**ENTRIES PROVIDED:**
^^^^
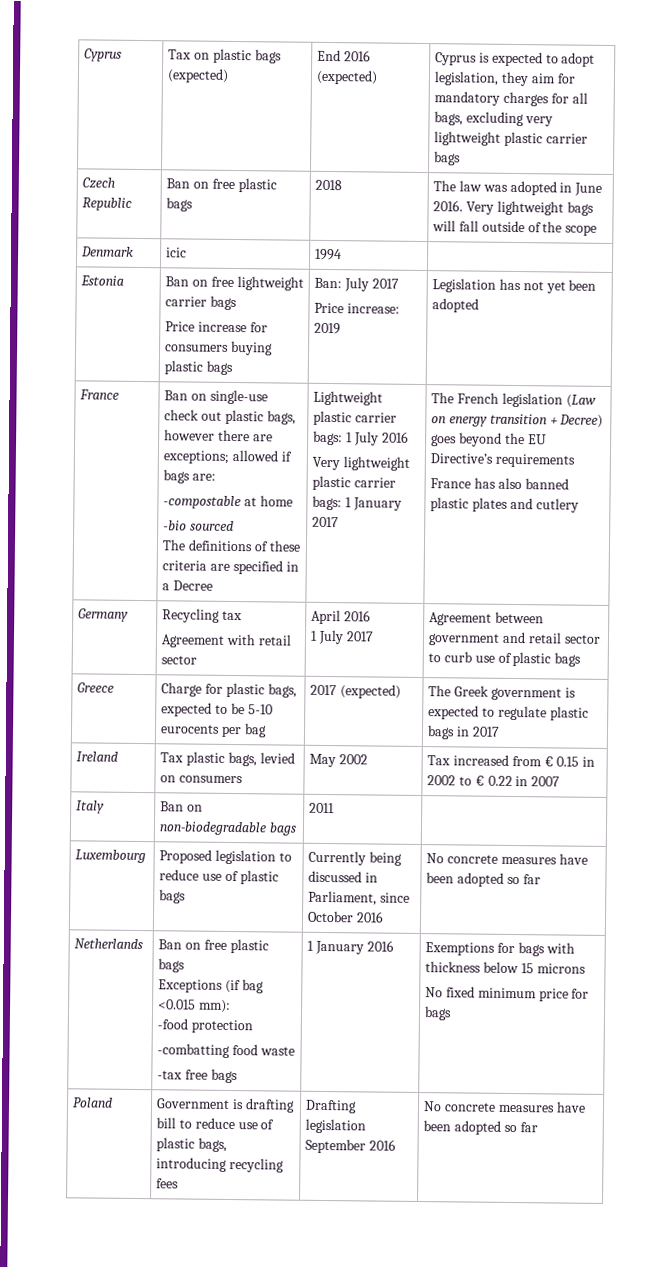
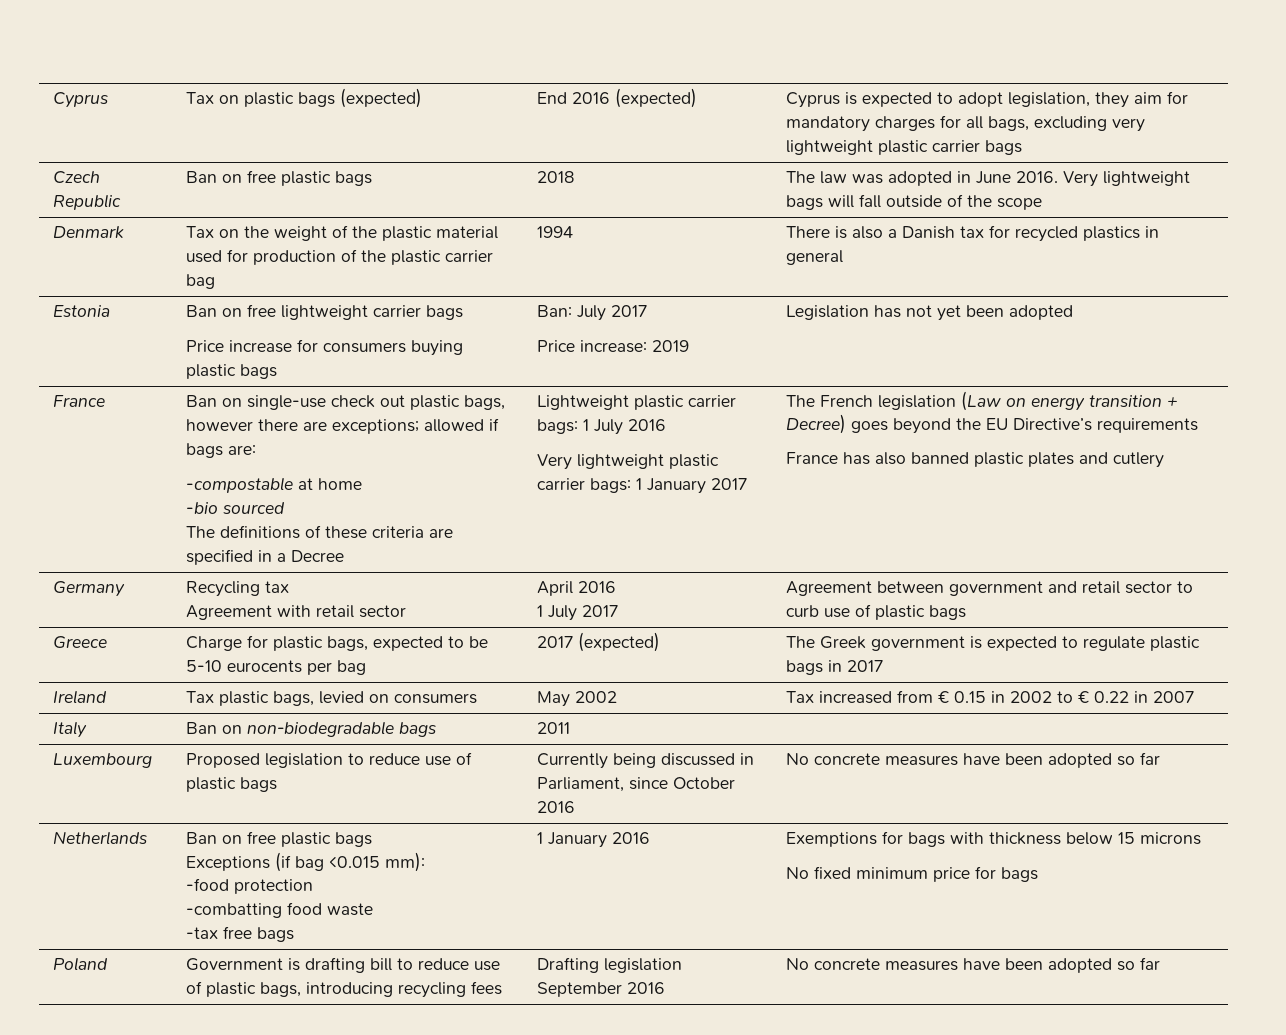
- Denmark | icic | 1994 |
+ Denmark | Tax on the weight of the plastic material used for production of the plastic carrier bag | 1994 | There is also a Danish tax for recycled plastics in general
^^^^
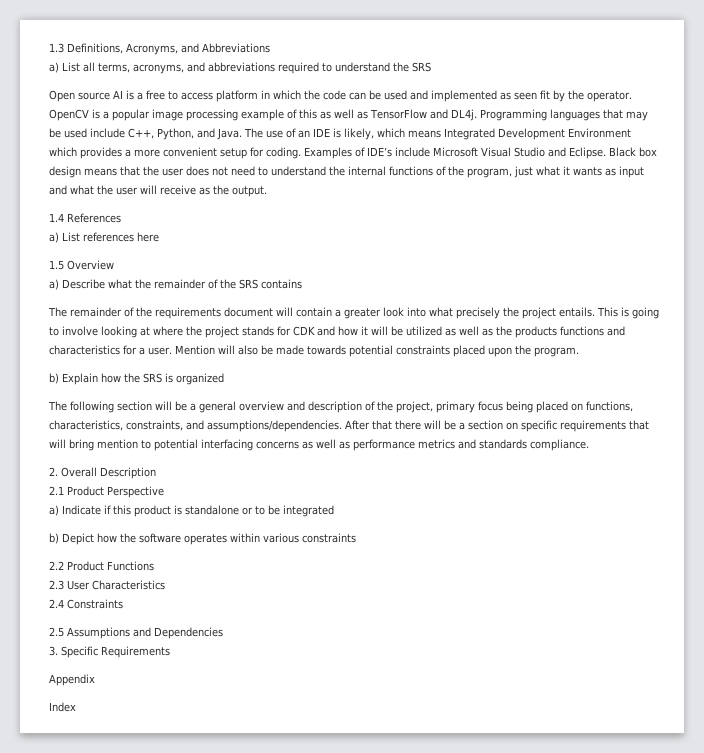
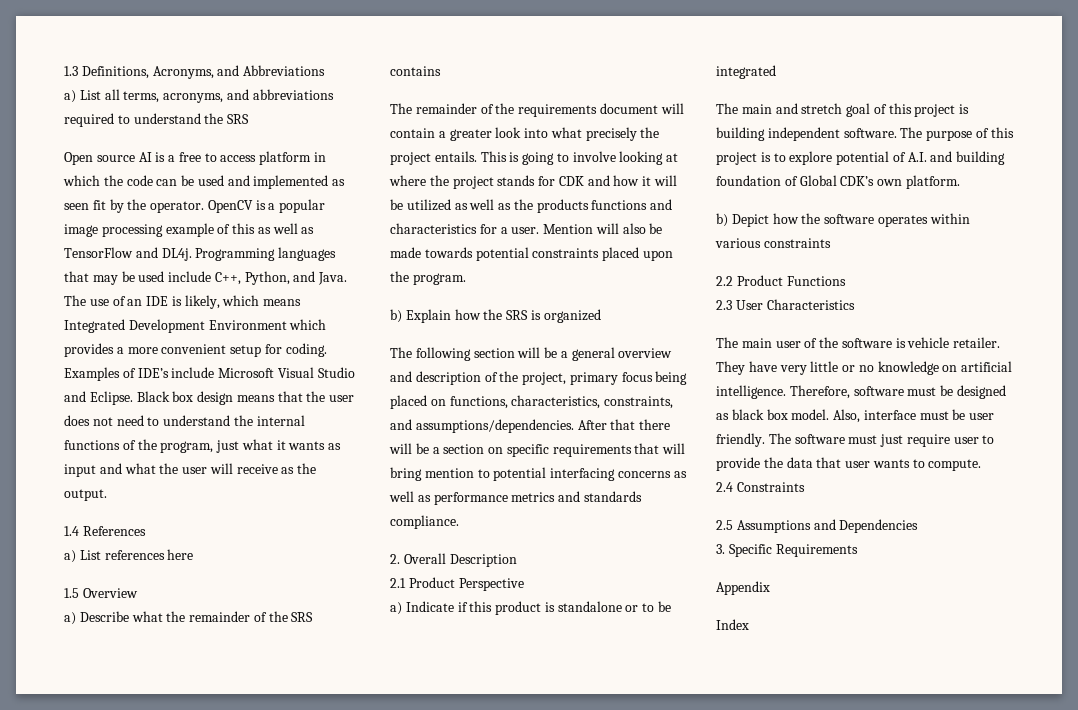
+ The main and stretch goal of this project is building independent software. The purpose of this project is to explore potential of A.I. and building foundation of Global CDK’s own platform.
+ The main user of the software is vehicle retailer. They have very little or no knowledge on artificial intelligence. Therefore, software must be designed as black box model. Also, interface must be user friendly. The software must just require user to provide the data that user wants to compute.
^^^^
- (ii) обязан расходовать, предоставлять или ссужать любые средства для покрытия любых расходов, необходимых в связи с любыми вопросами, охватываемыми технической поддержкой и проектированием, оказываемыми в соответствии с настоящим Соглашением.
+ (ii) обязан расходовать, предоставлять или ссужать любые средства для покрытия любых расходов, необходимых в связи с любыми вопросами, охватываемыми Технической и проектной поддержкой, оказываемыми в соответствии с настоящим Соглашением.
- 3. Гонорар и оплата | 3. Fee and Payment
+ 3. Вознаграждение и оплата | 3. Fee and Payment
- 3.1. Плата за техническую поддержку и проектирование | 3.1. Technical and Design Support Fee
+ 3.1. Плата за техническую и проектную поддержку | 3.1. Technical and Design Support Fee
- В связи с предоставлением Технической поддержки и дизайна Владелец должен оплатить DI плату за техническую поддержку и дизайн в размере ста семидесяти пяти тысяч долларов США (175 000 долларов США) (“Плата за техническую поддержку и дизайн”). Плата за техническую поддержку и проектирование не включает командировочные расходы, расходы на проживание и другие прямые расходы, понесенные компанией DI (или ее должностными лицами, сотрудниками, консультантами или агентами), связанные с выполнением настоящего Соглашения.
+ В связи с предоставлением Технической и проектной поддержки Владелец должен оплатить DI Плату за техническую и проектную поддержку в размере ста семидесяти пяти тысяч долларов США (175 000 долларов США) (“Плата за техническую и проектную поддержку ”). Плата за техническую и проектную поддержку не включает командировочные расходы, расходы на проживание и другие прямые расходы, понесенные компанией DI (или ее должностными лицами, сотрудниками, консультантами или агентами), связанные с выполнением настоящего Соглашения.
^^^^
**WHAT TO PRODUCE:** Only the lines that contain the string "любые" should be copied from the entries above.

**OUTPUT OF THE EXERCISE:**
- (ii) обязан расходовать, предоставлять или ссужать любые средства для покрытия любых расходов, необходимых в связи с любыми вопросами, охватываемыми технической поддержкой и проектированием, оказываемыми в соответствии с настоящим Соглашением.
+ (ii) обязан расходовать, предоставлять или ссужать любые средства для покрытия любых расходов, необходимых в связи с любыми вопросами, охватываемыми Технической и проектной поддержкой, оказываемыми в соответствии с настоящим Соглашением.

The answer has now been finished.